The 'For Fucks Sake' Moments
It's never just the printer
We have all had ‘for fucks sake’ moments. Have you tried to use a chatbot on your bank’s website recently? I’m currently engaged in an ongoing battle to update the connection between my QuickBooks accounting software and my bank due to changes in how you’re allowed to connect them. So far, several phone calls to the bank. Multiple chatbot ‘chats’, which are less ‘chats’ than completely pointless conversations. It’s doing my head in.

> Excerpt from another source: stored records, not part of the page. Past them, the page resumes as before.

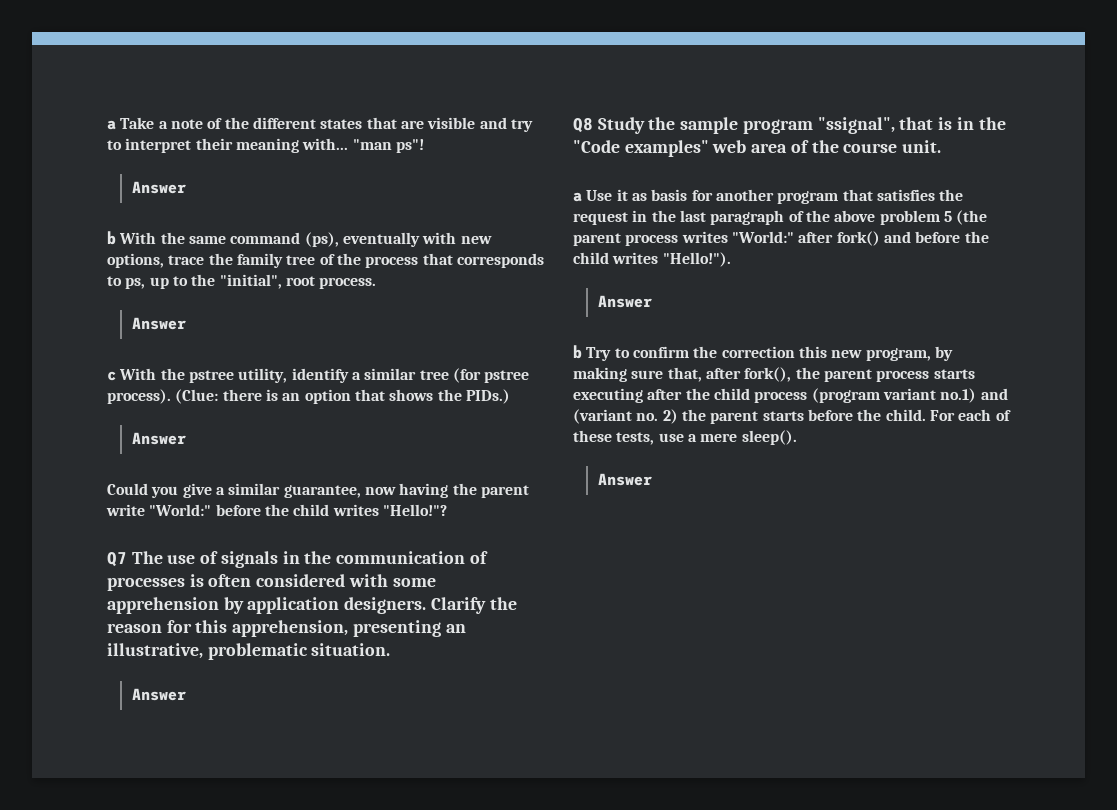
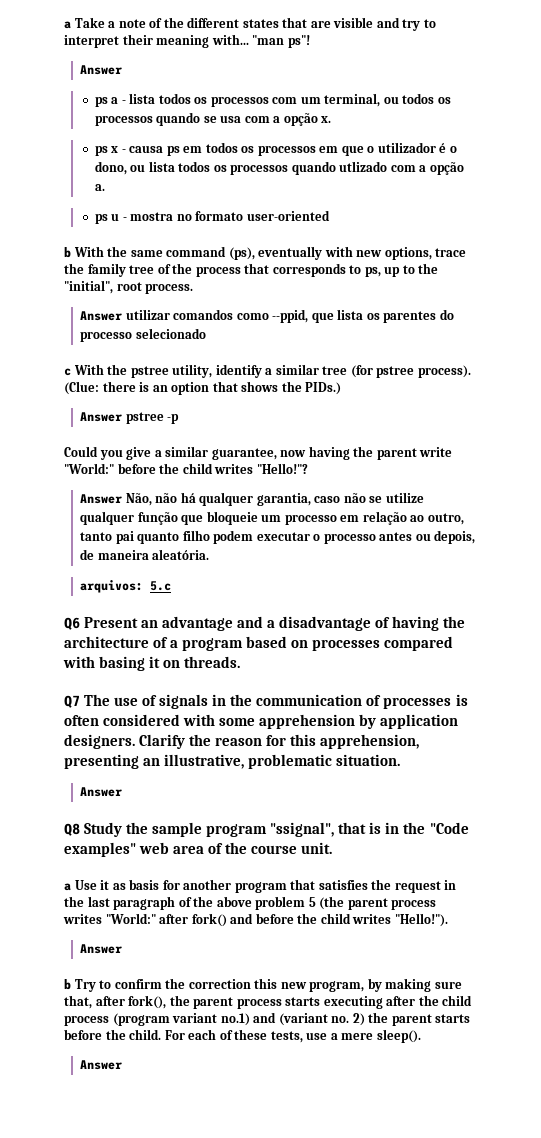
(186, 187) none -> [94,93,451,107] [94,112,332,126] [94,142,457,156] [94,161,464,175] [94,184,105,191] [94,210,330,224] // ps a - lista todos os processos com um terminal, ou todos os processos quando se usa com a opção x. // ps x - causa ps em todos os processos em que o utilizador é o dono, ou lista todos os processos quando utlizado com a opção a. // ps u - mostra no formato user-oriented
(186, 323) none -> [125,309,454,323] [80,328,206,342] utilizar comandos como --ppid, que lista os parentes do processo selecionado
(186, 438) none -> [125,412,180,424] pstree -p
(447, 510) none -> [80,492,424,506] [80,511,464,525] [80,530,476,544] [80,549,210,560] [80,580,172,593] [64,616,466,631] [64,636,454,651] [63,656,241,671] // Answer Não, não há qualquer garantia, caso não se utilize qualquer função que bloqueie um processo em relação ao outro, tanto pai quanto filho podem executar o processo antes ou depois, de maneira aleatória. // arquivos: 5.c // Q6 Present an advantage and a disadvantage of having the architecture of a program based on processes compared with basing it on threads.

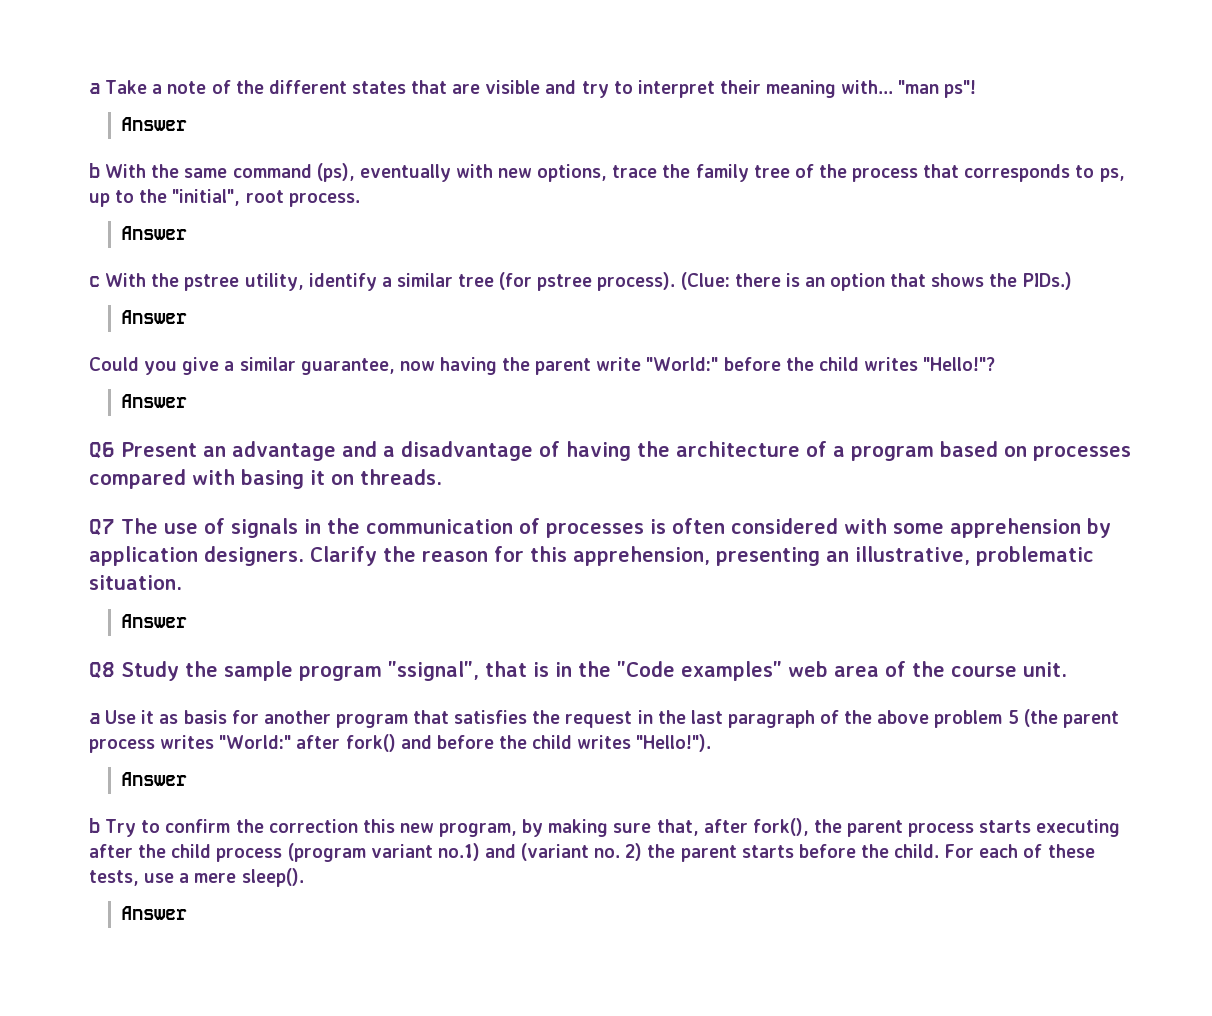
[94,93,451,107] [94,112,332,126] [94,142,457,156] [94,161,464,175] [94,184,105,191] [94,210,330,224] // ps a - lista todos os processos com um terminal, ou todos os processos quando se usa com a opção x. // ps x - causa ps em todos os processos em que o utilizador é o dono, ou lista todos os processos quando utlizado com a opção a. // ps u - mostra no formato user-oriented -> (188, 124) none
[125,309,454,323] [80,328,206,342] utilizar comandos como --ppid, que lista os parentes do processo selecionado -> (188, 233) none
[125,412,180,424] pstree -p -> (188, 317) none
[125,492,424,506] [80,511,464,525] [80,530,476,544] [80,549,210,560] [80,580,172,593] Não, não há qualquer garantia, caso não se utilize qualquer função que bloqueie um processo em relação ao outro, tanto pai quanto filho podem executar o processo antes ou depois, de maneira aleatória. // arquivos: 5.c -> (188, 401) none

There’s a special type of exhaustion that isn’t triggered by some great drama or a singular crisis; rather, it seeps into your soul through a sequence of minor failures. The car won’t start. Then the cat vomits. Then a staff member calls in sick. Then you leave your phone at home. The ‘for fucks sakes’ start to well up. We hit a tipping point where all we want to do is scream into the void.
And let’s not get started on connecting a printer to the wifi.
I tell myself I need to be more resilient; modern life is great at throwing spanners in the works. It’s no wonder some people bail out of city life and move to the country to grow vegetables. It’s not one thing; it’s the accumulation that grows the heavy psychological load.
Rob Cross and Karen Dillon, co-authors of The Microstress Effect, argue that these brief, often unnoticed moments drain our capacity more than major life events. What makes them so insidious is precisely that they fly under the radar. As Cross explains:
“The body doesn’t distinguish between forms of stress. It’s just that the brain tends to recognize the big stress, and we invoke fight or flight, whereas these smaller moments we just persist through, yet our body’s still absorbing it.”
We are being worn down by forces we are not even registering as threats.
Part of the problem is what Craig Lambert, drawing on Ivan Illich, calls “shadow work.” As he writes in Shadow Work: The Unpaid, Unseen Jobs That Fill Your Day:
“most of us do not recognize [it] or realize how much of it we are doing, even as we pump our own gas, scan and bag our own groceries, execute our own stock trades, and assemble our Ikea furniture.”
Tasks once handled by specialists have been quietly externalised onto us, framed as efficiency. The emotional cost never appears on a balance sheet. When the systems fail, the labour of fixing them falls entirely on the individual.
What strikes me is how little of this we share. For those of us working remotely - and that’s an ever-increasing proportion - there is no office floor to absorb the blow. Nobody is watching you swear at the same chatbot loop for the third time. Nobody to laugh with over the printer that won’t connect. The frustration lands in a vacuum, which means it also lands entirely on you. The system externalises the labour, and solitude externalises the shame.
If you feel like you are under siege by inanimate objects and digital loops, you are not failing at life. You are navigating an environment designed for corporate efficiency rather than human well-being.
The antidote isn’t a better productivity app. It’s recognising that these frictions are not a measure of your competence, and that bearing them alone makes them heavier than they actually are.
Sometimes the most radical thing a good human can do is name the small things out loud - to another person, if you have one nearby, or at least to yourself. Not to fix them. Just to stop carrying them in silence.